MongoDB上手笔记4——在很多数据中进行查询

上一次把简单的Restful API搭建起来了,接下来让我们往数据库里面填充一些数据。

俗话说的好,一天一个苹果,考不上博士。假设小明每天吃一个苹果,为了记录截止到某一天小明一共吃了多少个苹果,我在db logs的collection applesIAte中,记录了截止到某一天小明一共吃了多少苹果。

假设小明命中注定不会读博,所以小明骨骼惊奇的生下来就不吃奶,而是出生第一天就吃苹果,每天以苹果为生(好像一个并吃不饱的样子,请不要在意这些细节)。然后每天为了建设祖国而奋斗,一直活到了100岁,最后在100岁生日的当晚因为看到了祖国的建设成果过于兴奋(以及吃了太多的苹果)而含笑九泉。

按照这以上假设,我写了个脚本,记录了无私而强韧的小明的不平凡的一生中吃了的苹果数量。这段脚本中用了个insert_many()的方法,在一次性写入很多条document的时候比较快。

from flask_pymongo import MongoClient
mongo = MongoClient(host="localhost", port=27999)
db = mongo.logs
auth_res = db.authenticate("readwriter", "123456")
apples = [{
    "day": day,
    "apple": day
} for day in range(1, 100*365+1)]
db.applesIAte.insert_many(apples)

然后我们看一看小明这光辉的一生。

> db.applesIAte.stats()
{
        "ns" : "logs.applesIAte",
        "count" : 36500,
        "size" : 1752064,
        "avgObjSize" : 48,
        "numExtents" : 5,
        "storageSize" : 2793472,
        "lastExtentSize" : 2097152,
        "paddingFactor" : 1,
        "paddingFactorNote" : "paddingFactor is unused and unmaintained in 3.0. It remains hard coded to 1.0 for compatibility only.",
        "userFlags" : 1,
        "capped" : false,
        "nindexes" : 1,
        "totalIndexSize" : 1193696,
        "indexSizes" : {
                "_id_" : 1193696
        },
        "ok" : 1
}

恩,小明活了36500天(原谅我忘了闰年这事),真是了不起!

在回顾小明这光辉的一生(中吃了多少苹果)之前,让我们先做一些小手脚。这样我们才能看看我们能以多快的速度回顾(查询)了小明的一生(丫可是活了100年口阿!)

> db.setProfilingLevel(2)
{ "was" : 0, "slowms" : 100, "ok" : 1 }

上面这句话的意思是,我们所有的回顾小明一生的行为(查询)的相关信息都会被记录下来。

接下来我们看看小明在10000天的时候一共吃了多少苹果。(此处也可以用findOne({day: 10000}),不过并不影响结论)

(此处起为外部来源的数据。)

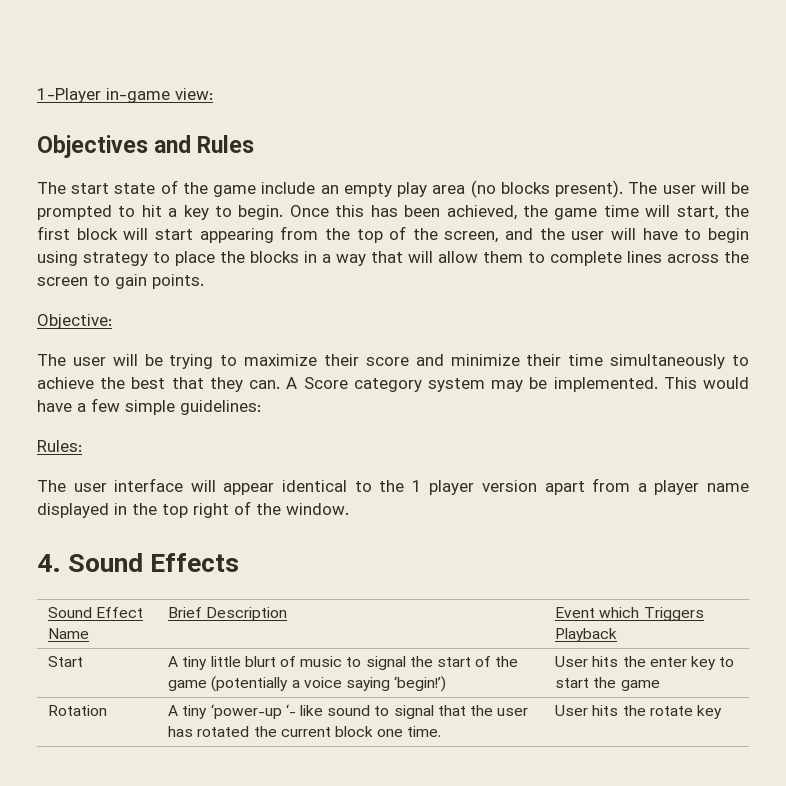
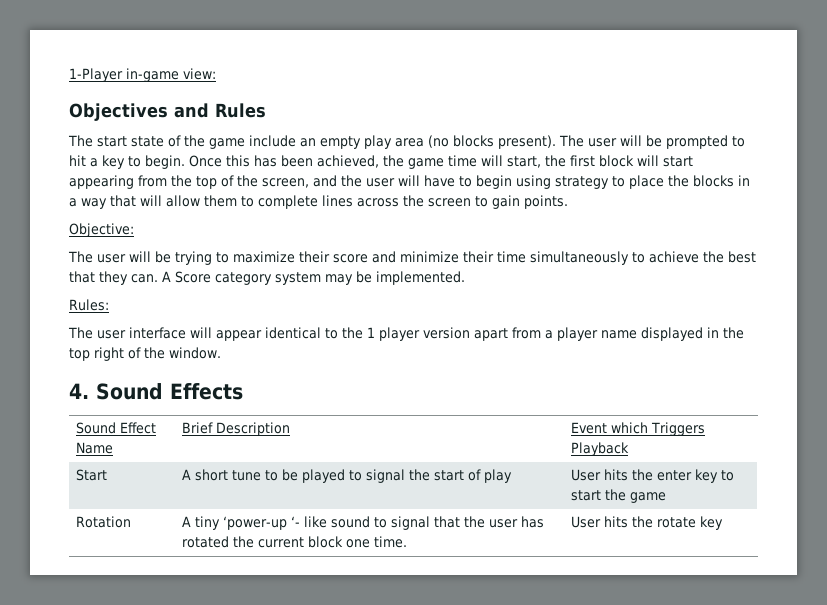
- This would have a few simple guidelines:
- Start | A tiny little blurt of music to signal the start of the game (potentially a voice saying ‘begin!’) | User hits the enter key to start the game
+ Start | A short tune to be played to signal the start of play | User hits the enter key to start the game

> db.applesIAte.find({day: 10000})
{ "_id" : ObjectId("56a9c39cabf8322aa0828dec"), "day" : 10000, "apple" : 10000 }

显然他吃了10000个,awesome!那让我们看看我们花了多长时间发现他吃了这么多苹果。

> db.system.profile.find()
{
    "op":"query",
    "ns":"logs.applesIAte",
    "query":{
        "day":10000
    },
    "ntoreturn":0,
    "ntoskip":0,
    "nscanned":0,
    "nscannedObjects":36500,
    "keyUpdates":0,
    "writeConflicts":0,
    "numYield":285,
    "locks":{
        "Global":{
            "acquireCount":{
                "r":NumberLong(572)
            }
        },
        "MMAPV1Journal":{
            "acquireCount":{
                "r":NumberLong(286)
            }
        },
        "Database":{
            "acquireCount":{
                "r":NumberLong(286)
            }
        },
        "Collection":{
            "acquireCount":{
                "R":NumberLong(286)
            }
        }
    },
    "nreturned":1,
    "responseLength":62,
    "millis":20,
    "execStats":{
        "stage":"COLLSCAN",
        "filter":{
            "day":{
                "$eq":10000
            }
        },
        "nReturned":1,
        "executionTimeMillisEstimate":10,
        "works":36502,
        "advanced":1,
        "needTime":36500,
        "needFetch":0,
        "saveState":285,
        "restoreState":285,
        "isEOF":1,
        "invalidates":0,
        "direction":"forward",
        "docsExamined":36500
    },
    "ts":    ISODate("2016-01-28T07:53:57.857    Z"),
    "client":"127.0.0.1",
    "allUsers":[
        {
            "user":"boss",
            "db":"admin"
        },
        {
            "user":"readwriter",
            "db":"logs"
        }
    ],
    "user":"readwriter@logs"
}

上面这一大段基本上都没啥用,我们只需要两条——"millis":20,"docsExamined":36500。也就是查询一共花了20ms,查看了36500条document才找到了这条记录。(好慢!)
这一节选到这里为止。